不待傅衡之就此话作答,傅灵犀便转回了原本的话头,肃然道:“据我所知,他已经被你斩杀了……”沉吟道,“怎么还会?”
傅衡之摇摇头,眼眸微垂,似乎想起什么,眼睫微颤,掩在其下的眸子暗暗,看不清心绪,女子见此,抿了红唇,一双勾人双眸沉了沉。
“若是,务必拿下,再传讯于我。”一息,傅衡之道。
傅灵犀应了是,待要再说些什么,见傅衡之已然回身往楼中去时,眼中止不住失落,喉间的关切话哽着,又默默吞了回去,道了声告辞之后,手中掐诀,消失于夜空之中。
傅衡之未有表示,只是顾自行至寒笑笑所住之处,抬手似要将门推开,触及门上时又觉不妥,黯然将手收回,转而去了隔壁房中,行至书案前,推墨绘了道符纸,又将符纸折成一只小纸人,指尖蓄积灵力,点小纸人额间。
待灵力进入小纸人周身,便见小纸人就似活了一般蹦蹦跳跳,得了傅衡之命令,便蹑手蹑脚至门缝中挤进寒笑笑的卧房,费力将被其无情地踢在床下的被子提起,尽可能轻柔的盖在寒笑笑身上,再细细掖好了被角,如此之后,倒似累着一般,拿小手揭了把额头上不存在的汗,松了口气,再之后,便在床头守着,见寒笑笑不规矩的踢着被子,便总能在第一时刻整整好。
“笑笑么,也好。”房中书案前,傅衡之对着余下的小纸人发呆,喃喃道,“是该多笑一笑。”
寒笑笑再醒时,已是日上三竿,懵懵然坐于床畔,揉了揉眼睛,听得敲门声顺口答了声进,就见几张纸片人抬着盆清水推门而入,还有一应洗漱用具,以及一套崭新的淡粉色衣裳,看着料子甚好,直觉不便宜,瞬间便清醒了。
这几日发生的事太多超出寻常,寒笑笑已然见怪不怪了,对于小纸人便没多吃惊,反倒是小纸人所带来的,让她看得惊讶,其实大多修者不须以水净身,只消一道净身术法就可,即能比水净得还要干净,又省时省事。
可惜这样简简单单的入门级法术,寒笑笑不会。
扳指一数,她会的好像也只有一个照明术法,以及描魂笔该如何使用,且原身以前看的秘籍,大多是关描魂笔的使用,以及一些晦涩难懂的术法,简单的入门法术却是少之又少。
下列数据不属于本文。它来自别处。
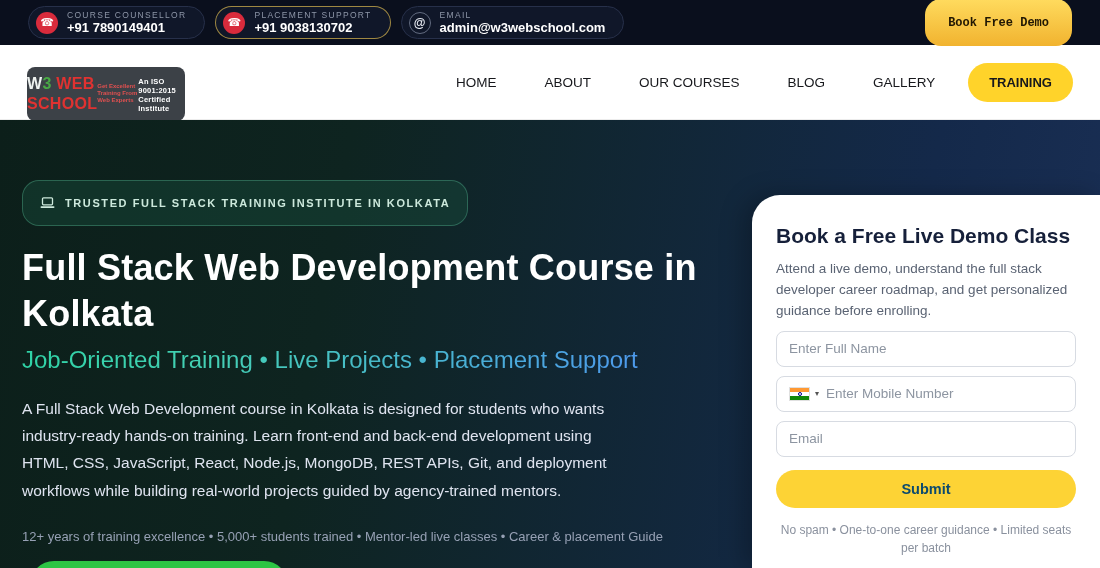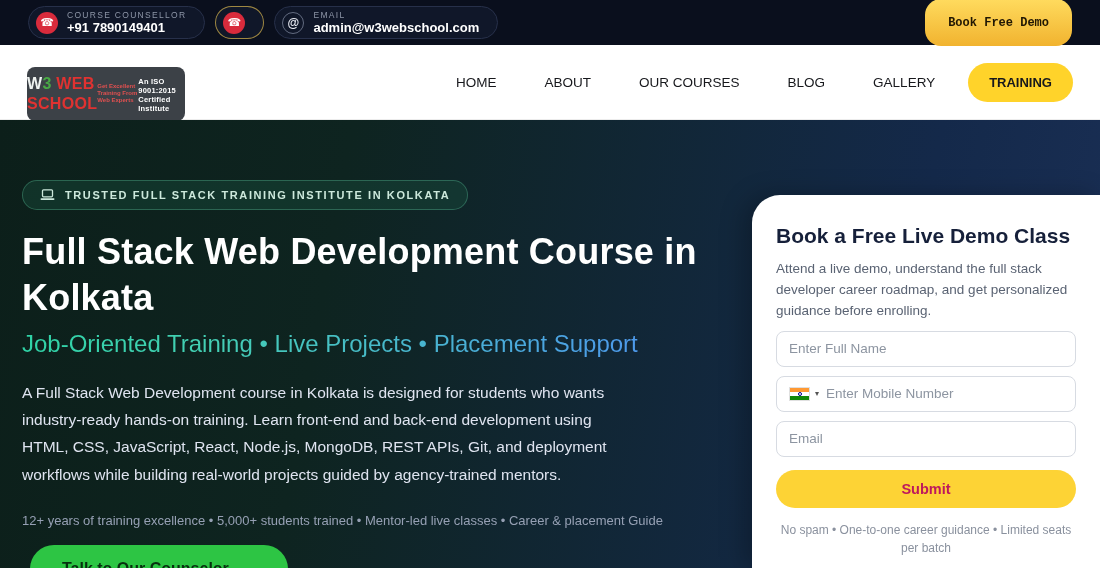"PLACEMENT SUPPORT" span.ptext { html: none -> <span> <span>PLACEMENT SUPPORT</span> <span>+91 9038130702</span> </span> }
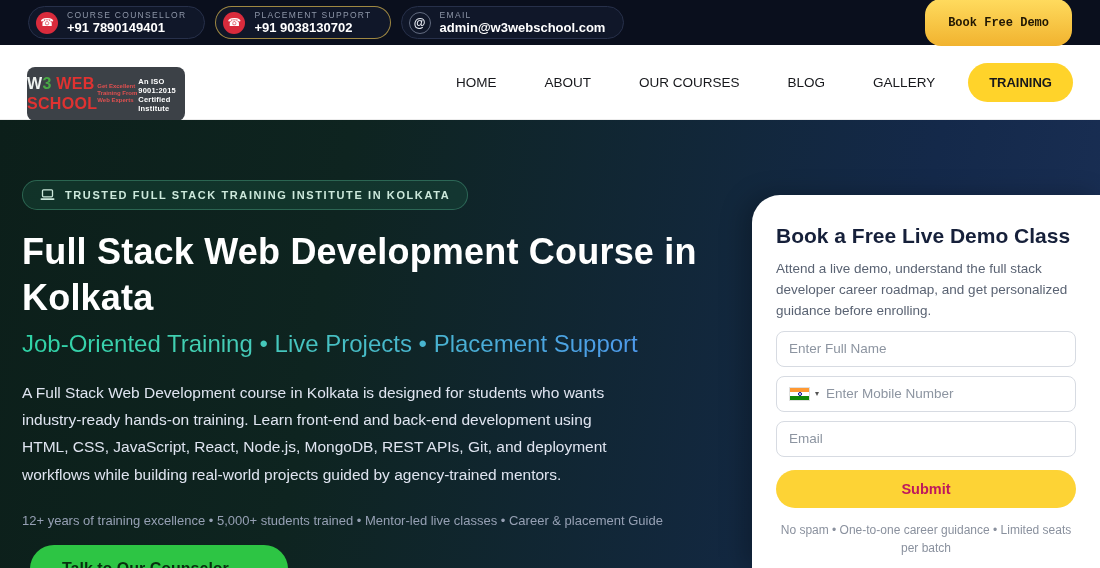"TRUSTED FULL STACK TRAINING INSTITUTE" .badge { padding: 8px 17px -> 16px 17px }
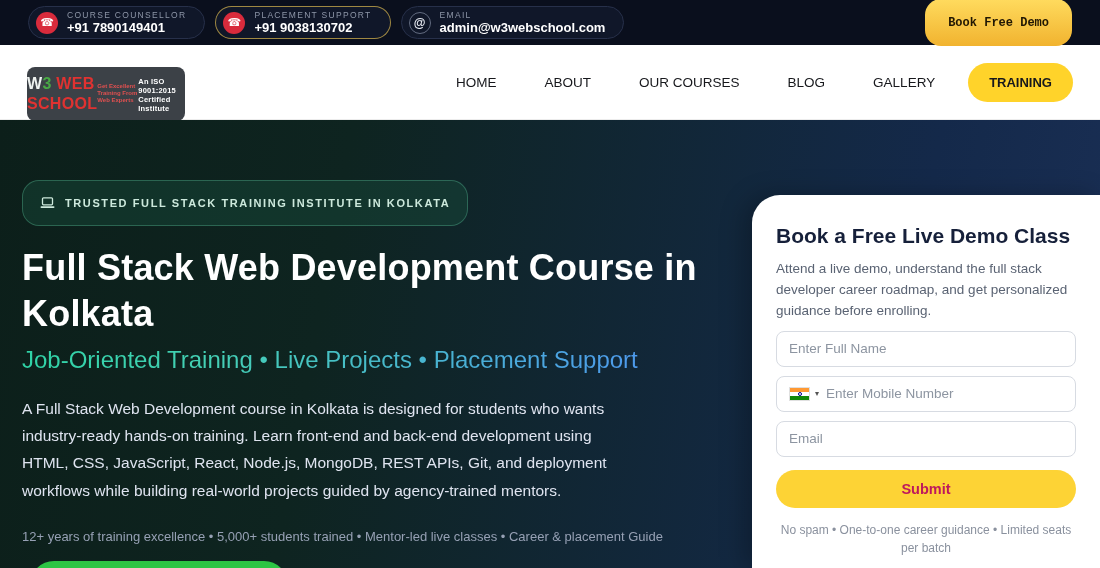"Submit" .submit-btn { color: #be185d -> #0c4a6e }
这不科学,道理原身一个痴儿她本不懂这些,就白老爷子那样的人,即便任由白晓忆学习术法,也该是先看些最为简单的入门法术不是?
且在她所知的原身记忆之中,她根本不会画画,甚至都没怎么碰过笔,但描魂笔确确实实是她的,这就很奇怪。
同样奇怪的,还属来去无影踪的前辈,前辈又怎知她能使用笔?且还清楚的说出了描魂笔的名字,以及使用。
……
转念一想,她其实没必要想这许多,将明面上她该做的事做完,回了家就好,虽然现世之中她没多少牵挂,但起码衣食无忧小日子过得也尚可,没此世这么越想越复杂。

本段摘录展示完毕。